After his death, his body was repeatedly moved. On December 4, 1547, he was buried in the church of San Isidoro del Campo, Sevilla. Three years later, his body was moved to the altar of Santa Catarina in the same church. In his testament, Cortés asked for his body to be buried in the monastery he had ordered to be built in Coyoacan, México, but the monastery was never built. So, in 1566, his body was sent to New Spain and buried in the church of San Francisco of Texcoco. In 1629 Don Pedro Cortés, fourth Marquess del Valle de Oaxaca and his last male descendant, died; so the viceroy decided to move the bones of Cortés along with those of his descendant to the Franciscan church in México. As this was delayed for nine years, his body remained in the main room of the palace of the viceroy. Eventually it was moved to the Sagrario Franciscan church, where it remained for eighty-seven years. In 1716, it was moved to another place in the same church. In 1794 his bones were transferred to the “Hospital de Jesus” (founded by Cortés), where a statue and a mausoleum were erected. In 1823, after the independence of México, it seemed likely that his tomb would be desecrated, so the mausoleum was removed and the bones were hidden. In 1836 his bones were moved to another place in the same building. It was not until 1946 that they were rediscovered and put in the charge of the Instituto Nacional de Antropología e Historia (INAH) of Mexico.
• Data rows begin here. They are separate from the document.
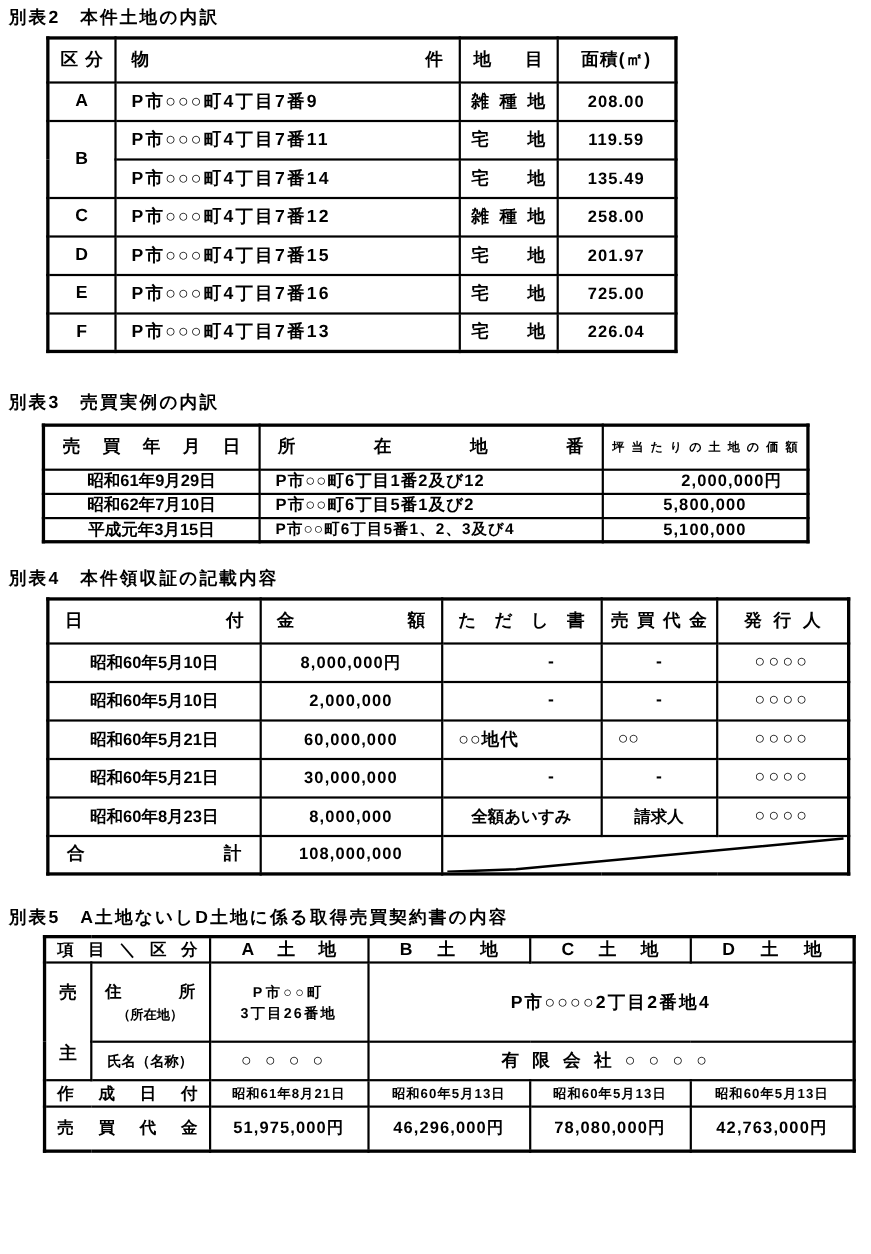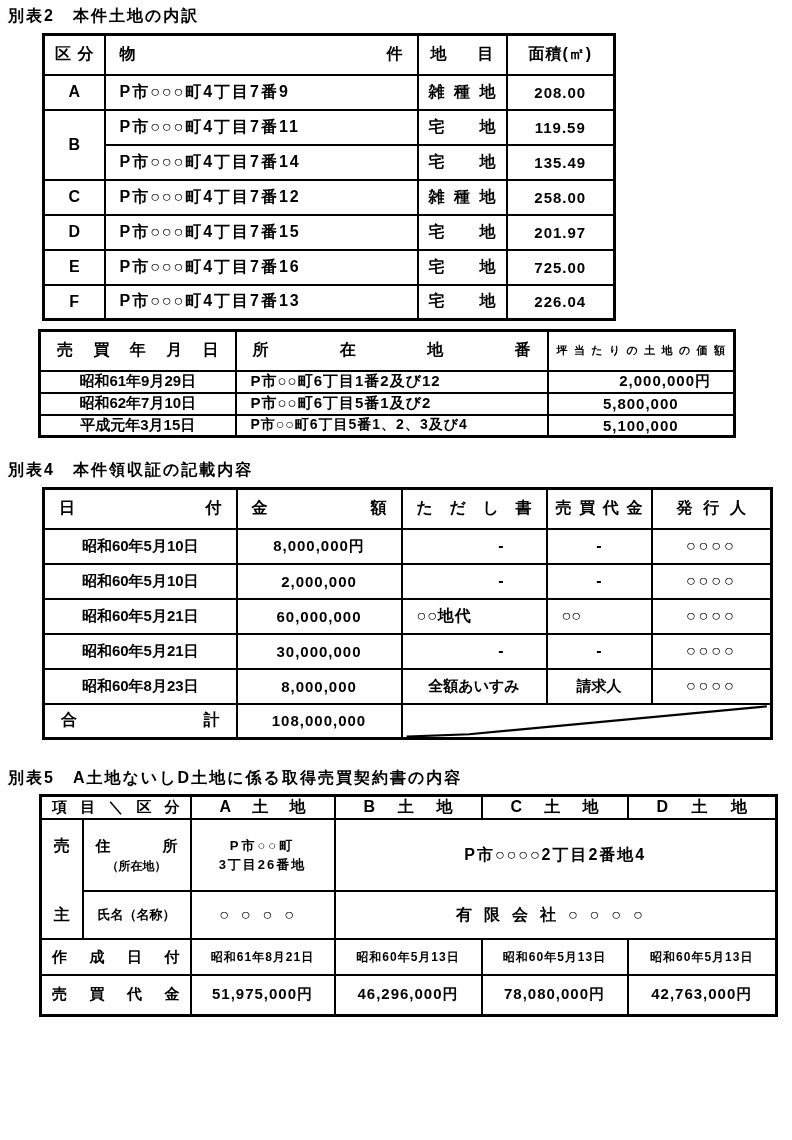"別表3 売買実例の内訳" h2.tbl-title { html: none -> <h2>別表3 売買実例の内訳</h2> }
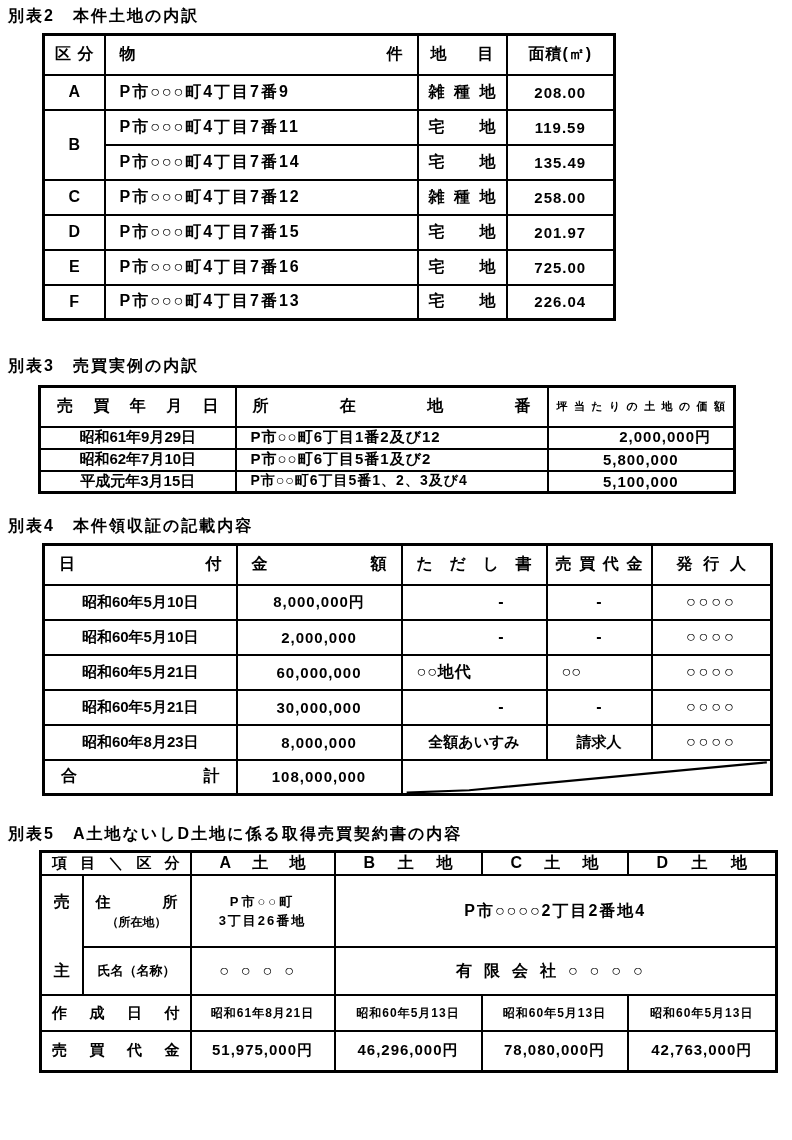"氏名（名称）" .h33 td { height: 48px -> 35px }
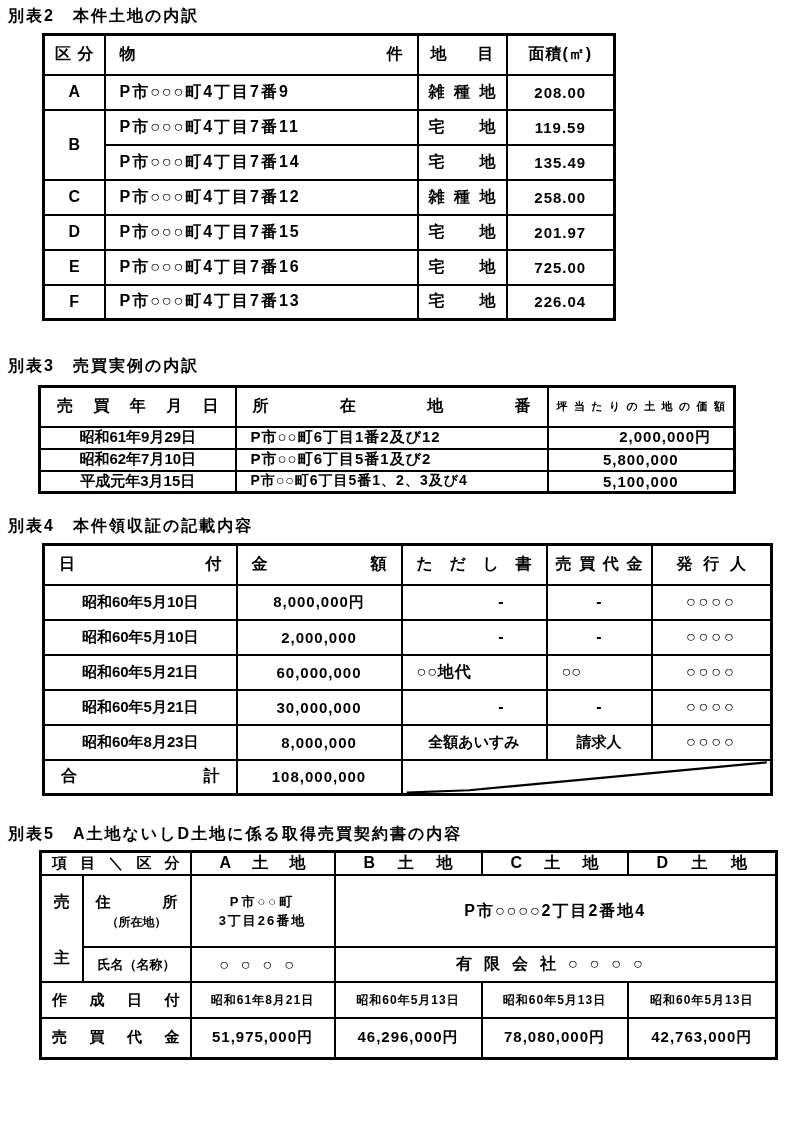"作成日付" .h36 td { height: 36px -> 24px }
They were then restored to the same place, this time with a bronze inscription and his coat of arms.

Portrait of conquistador Hernan Cortes, copy of original by an unknown artist in the Cabildos room of the city hall of Mexico city. José Salomé Pina. Real Academia de la Historia. Madrid. Public domain, via Wikimedia Commons

Study of the bones was turned over to the most renowned specialists of the INAH, headed by Eusebio Dávalos, who issued a report: an individual of 1.58 meters in height, dwarfed by age, with serious affections (osteitis and osteosis) of non-infectious origin, and afflicted with old-age rickets at the time of death. Dr. Alfonso Quiroz Cuarón later proposed another interpretation of Cortés’ skeleton, concluding that “evident degenerative stigmata are observed, which correspond to a disease: dwarfism due to congenital syphilis of the bone system.” Rivera used this interpretation to reproduce the body and face of the conquistador in his mural.

The opinion of Quiroz Cuarón is, at best, controversial. A man 1.60 meters tall is not a dwarf. In fact, López de Gómara, who lived with Cortes, described him as follows: “He was Fernando Cortés of good stature, well-built and large-breasted, with an ashen color, a light beard and long hair beard.” As an example, the Conde-Duque de Olivares was considered a tall man in those times, and his height was calculated at about 1.75 meters. Emperor Charles the Fifth was 1.65 meters in height. The Venetian ambassador Gaspar Contarini made a very detailed description of Cortes when he was twenty-five years old: “He is of medium height, but not very big, nor small . . .” Human height has changed throughout history and people are generally taller now because of improved nutrition in most countries. Hernan Cortes was not a big man, particularly when compared with the current population, but cannot be called a dwarf.

It is hard to diagnose, without other evidence, congenital syphilis in a warrior like Hernan Cortes, who had no malformations described. The image invented by Alfonso Quiroz Cuarón was taken up by Diego Rivera and transferred, with his own style, to the murals of the Palacio Nacional and the Teatro de los Insurgentes, painted between 1949 and 1951. Rivera and Quiroz Cuarón took the liberty, in their reconstruction of the myth of the patriotic history, to punish the dead. The conquistador was reduced to a pathological and repugnant being. This leaves out the opinion of the physical anthropologists who believed that Cortés’ deformities were the product of old age, but the image of Cortes that endures in Mexico is that rendered by Rivera: anachronistic, senile, syphilitic, and monstrous.

NICOLAS ROBERTO ROBLES is Professor of Nephrology at the University of Extremadura and a Member of the Academy of Medicine.